■ **Work to complete**
Once the line with "the PROJ website." is found in the entries below, repeat it and each following line exactly, up to and including the line with "- Lastly, ElectricEye". Add no other lines.

[Change detection data]
---*---
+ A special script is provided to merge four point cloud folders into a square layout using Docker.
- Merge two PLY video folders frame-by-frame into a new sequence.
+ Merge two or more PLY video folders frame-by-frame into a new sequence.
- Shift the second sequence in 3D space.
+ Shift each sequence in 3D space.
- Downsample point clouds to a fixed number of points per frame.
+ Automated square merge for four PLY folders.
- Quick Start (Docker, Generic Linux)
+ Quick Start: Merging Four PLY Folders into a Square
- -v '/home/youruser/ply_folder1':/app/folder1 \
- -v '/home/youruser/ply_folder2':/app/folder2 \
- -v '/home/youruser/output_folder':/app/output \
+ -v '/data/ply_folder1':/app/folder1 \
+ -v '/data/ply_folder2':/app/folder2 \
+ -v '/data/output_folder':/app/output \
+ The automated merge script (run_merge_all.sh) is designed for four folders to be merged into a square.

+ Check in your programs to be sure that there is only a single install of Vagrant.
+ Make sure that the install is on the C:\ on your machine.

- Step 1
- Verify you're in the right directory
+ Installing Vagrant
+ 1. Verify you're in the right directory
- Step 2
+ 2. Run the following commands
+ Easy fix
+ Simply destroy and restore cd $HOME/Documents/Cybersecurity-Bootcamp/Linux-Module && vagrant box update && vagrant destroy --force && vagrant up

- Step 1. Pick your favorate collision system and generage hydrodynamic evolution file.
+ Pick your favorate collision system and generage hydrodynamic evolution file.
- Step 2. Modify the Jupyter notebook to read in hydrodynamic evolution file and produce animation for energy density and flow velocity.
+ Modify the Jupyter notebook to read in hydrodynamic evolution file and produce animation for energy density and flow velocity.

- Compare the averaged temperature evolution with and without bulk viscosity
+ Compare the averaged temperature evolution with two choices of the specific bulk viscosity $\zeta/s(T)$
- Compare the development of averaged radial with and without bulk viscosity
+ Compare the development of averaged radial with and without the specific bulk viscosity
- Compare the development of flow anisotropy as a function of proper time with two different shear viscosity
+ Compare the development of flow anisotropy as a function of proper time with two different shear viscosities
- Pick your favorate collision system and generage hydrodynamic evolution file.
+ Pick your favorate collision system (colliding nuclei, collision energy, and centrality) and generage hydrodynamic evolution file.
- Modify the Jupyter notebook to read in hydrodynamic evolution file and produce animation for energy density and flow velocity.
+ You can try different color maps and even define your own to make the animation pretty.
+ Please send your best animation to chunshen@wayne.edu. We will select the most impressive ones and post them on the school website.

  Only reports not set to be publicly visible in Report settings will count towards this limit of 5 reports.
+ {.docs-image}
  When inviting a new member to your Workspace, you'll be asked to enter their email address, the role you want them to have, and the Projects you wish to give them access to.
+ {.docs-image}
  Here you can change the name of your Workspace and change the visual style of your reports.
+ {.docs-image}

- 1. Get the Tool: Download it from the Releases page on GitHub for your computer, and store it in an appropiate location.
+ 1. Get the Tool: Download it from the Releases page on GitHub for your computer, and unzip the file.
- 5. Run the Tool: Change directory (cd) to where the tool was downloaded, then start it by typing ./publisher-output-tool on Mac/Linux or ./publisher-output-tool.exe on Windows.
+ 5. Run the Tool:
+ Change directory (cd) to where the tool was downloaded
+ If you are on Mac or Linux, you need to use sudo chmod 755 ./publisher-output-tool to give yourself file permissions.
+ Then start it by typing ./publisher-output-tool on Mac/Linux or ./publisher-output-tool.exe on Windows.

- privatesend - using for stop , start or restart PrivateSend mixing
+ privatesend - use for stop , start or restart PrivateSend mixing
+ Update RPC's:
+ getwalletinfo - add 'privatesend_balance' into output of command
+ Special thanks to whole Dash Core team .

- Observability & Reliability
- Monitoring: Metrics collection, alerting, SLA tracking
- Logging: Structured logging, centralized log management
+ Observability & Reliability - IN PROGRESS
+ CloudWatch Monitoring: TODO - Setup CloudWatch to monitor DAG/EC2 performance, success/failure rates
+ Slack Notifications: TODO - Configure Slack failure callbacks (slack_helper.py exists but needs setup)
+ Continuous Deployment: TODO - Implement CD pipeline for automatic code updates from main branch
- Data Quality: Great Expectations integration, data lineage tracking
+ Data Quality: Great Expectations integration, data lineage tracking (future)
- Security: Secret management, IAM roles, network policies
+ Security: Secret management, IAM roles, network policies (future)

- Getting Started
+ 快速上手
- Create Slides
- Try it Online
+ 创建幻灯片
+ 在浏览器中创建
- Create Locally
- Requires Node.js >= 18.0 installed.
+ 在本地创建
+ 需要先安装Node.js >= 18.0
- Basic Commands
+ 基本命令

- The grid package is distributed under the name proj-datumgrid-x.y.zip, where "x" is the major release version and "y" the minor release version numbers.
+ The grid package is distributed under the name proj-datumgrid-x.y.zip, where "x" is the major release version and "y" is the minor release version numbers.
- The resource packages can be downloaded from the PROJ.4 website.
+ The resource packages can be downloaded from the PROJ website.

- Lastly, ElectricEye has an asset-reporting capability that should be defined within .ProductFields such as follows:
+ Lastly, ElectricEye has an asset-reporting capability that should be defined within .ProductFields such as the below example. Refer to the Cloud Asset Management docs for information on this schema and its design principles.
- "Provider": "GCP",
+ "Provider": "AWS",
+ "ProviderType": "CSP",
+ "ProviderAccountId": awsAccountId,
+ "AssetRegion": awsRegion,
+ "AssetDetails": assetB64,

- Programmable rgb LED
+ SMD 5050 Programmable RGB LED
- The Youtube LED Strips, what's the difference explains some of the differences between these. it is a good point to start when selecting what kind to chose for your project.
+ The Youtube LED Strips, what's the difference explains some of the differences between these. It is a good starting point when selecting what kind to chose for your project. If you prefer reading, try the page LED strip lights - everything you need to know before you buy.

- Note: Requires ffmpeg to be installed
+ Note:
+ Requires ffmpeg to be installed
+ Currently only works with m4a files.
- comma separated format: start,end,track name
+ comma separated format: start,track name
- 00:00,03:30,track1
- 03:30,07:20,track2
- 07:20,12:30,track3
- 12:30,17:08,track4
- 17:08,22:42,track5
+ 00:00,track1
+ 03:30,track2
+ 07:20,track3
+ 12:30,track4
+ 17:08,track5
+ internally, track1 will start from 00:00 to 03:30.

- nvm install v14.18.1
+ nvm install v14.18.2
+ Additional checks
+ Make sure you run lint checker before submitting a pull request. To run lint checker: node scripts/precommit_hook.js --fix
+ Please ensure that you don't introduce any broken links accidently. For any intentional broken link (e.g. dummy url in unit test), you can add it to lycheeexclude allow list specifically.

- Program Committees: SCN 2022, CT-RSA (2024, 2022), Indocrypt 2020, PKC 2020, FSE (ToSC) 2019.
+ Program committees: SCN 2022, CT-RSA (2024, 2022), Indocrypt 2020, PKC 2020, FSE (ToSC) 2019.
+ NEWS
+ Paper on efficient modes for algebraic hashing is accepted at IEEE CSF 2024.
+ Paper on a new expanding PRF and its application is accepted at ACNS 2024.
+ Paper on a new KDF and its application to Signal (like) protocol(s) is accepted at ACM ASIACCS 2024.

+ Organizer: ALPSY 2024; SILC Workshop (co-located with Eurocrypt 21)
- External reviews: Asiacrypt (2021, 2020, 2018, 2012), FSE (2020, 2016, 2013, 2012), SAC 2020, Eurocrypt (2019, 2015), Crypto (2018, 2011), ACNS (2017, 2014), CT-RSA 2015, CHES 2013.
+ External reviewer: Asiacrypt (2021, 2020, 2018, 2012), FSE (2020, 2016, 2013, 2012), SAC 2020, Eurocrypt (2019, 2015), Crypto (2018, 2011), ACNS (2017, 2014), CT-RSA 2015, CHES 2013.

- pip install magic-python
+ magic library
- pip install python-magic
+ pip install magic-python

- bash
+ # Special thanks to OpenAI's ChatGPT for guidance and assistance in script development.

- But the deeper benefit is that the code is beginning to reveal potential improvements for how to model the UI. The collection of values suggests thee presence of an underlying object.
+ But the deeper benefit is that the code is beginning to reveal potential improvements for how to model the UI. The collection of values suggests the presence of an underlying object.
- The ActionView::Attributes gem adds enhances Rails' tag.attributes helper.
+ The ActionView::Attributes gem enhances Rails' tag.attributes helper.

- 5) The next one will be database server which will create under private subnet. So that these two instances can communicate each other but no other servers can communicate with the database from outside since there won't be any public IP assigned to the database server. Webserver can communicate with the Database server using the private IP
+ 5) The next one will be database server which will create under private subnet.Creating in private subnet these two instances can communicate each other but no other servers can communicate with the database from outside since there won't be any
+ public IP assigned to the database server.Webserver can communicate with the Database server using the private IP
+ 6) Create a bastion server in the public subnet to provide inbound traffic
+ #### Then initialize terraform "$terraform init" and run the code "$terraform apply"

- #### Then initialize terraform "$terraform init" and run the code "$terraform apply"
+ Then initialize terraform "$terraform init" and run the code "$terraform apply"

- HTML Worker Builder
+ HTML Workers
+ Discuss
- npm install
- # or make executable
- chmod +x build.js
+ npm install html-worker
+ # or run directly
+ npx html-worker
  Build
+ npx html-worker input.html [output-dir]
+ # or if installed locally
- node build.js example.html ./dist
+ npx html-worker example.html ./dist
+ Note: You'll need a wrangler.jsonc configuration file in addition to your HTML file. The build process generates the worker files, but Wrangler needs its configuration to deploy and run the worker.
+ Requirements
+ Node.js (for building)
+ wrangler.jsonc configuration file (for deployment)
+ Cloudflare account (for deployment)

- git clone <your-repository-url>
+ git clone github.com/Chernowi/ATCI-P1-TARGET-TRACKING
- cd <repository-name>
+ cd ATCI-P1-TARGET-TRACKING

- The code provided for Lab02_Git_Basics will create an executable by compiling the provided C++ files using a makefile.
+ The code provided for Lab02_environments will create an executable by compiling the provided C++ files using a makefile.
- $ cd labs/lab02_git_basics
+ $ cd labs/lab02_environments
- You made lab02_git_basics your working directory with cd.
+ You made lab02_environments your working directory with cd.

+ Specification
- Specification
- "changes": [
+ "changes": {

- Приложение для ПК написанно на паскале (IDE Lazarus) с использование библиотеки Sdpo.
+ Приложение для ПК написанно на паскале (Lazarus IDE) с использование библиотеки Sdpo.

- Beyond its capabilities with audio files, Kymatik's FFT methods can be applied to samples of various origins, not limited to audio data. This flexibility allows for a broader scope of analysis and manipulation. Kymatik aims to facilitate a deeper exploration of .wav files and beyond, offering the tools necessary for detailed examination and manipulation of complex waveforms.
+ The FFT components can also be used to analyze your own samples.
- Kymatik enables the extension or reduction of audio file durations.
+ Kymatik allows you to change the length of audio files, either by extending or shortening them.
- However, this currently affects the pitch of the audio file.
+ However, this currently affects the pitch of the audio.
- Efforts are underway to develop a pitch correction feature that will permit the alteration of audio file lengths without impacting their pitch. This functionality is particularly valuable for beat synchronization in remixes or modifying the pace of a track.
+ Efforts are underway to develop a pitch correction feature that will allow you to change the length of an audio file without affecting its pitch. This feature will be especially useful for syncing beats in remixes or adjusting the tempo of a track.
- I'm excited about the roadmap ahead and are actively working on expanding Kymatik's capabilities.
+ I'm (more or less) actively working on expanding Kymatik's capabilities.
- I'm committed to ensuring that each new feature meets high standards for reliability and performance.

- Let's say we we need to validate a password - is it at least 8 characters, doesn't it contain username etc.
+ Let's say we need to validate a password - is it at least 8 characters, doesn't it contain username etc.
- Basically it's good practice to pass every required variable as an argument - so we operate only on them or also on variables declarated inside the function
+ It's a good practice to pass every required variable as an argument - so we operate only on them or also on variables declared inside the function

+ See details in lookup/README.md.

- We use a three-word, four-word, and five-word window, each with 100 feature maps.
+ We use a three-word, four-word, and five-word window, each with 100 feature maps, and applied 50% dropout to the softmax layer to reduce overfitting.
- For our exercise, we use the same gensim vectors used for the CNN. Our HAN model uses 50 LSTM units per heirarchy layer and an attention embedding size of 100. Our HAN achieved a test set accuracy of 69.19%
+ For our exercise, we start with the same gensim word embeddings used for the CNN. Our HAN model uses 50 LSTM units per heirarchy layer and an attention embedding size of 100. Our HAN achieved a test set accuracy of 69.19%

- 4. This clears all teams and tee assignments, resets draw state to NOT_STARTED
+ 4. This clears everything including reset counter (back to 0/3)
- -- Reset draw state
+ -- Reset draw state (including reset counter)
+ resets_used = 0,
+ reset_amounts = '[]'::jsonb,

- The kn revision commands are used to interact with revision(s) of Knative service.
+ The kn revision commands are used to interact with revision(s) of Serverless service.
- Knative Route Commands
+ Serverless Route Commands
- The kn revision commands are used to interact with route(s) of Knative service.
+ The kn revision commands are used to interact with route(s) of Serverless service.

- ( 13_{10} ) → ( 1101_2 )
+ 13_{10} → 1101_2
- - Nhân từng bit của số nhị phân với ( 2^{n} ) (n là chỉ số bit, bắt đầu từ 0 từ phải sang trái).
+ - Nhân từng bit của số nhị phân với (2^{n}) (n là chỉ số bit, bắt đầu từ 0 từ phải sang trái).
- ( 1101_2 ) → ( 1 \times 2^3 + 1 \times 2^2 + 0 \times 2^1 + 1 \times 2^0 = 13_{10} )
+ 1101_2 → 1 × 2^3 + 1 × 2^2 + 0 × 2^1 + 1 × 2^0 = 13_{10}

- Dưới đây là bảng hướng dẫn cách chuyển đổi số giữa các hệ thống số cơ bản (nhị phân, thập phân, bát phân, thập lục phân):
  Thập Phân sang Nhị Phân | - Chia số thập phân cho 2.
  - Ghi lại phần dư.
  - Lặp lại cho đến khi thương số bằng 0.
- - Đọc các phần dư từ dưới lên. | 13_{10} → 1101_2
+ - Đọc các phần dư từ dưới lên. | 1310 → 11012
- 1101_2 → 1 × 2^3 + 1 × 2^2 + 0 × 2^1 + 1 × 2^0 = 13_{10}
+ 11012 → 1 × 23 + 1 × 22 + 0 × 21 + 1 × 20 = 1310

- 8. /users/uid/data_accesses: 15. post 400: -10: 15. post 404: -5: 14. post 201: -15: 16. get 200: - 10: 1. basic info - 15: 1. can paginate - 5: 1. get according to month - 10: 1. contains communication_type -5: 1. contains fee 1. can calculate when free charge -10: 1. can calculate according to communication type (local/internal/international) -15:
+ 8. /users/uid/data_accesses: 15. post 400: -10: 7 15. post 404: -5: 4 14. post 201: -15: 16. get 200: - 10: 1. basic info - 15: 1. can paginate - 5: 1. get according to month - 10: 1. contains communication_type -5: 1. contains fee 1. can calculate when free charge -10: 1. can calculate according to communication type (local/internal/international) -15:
---*---
■ **Solution for this exercise**
+ The resource packages can be downloaded from the PROJ website.

- Lastly, ElectricEye has an asset-reporting capability that should be defined within .ProductFields such as follows:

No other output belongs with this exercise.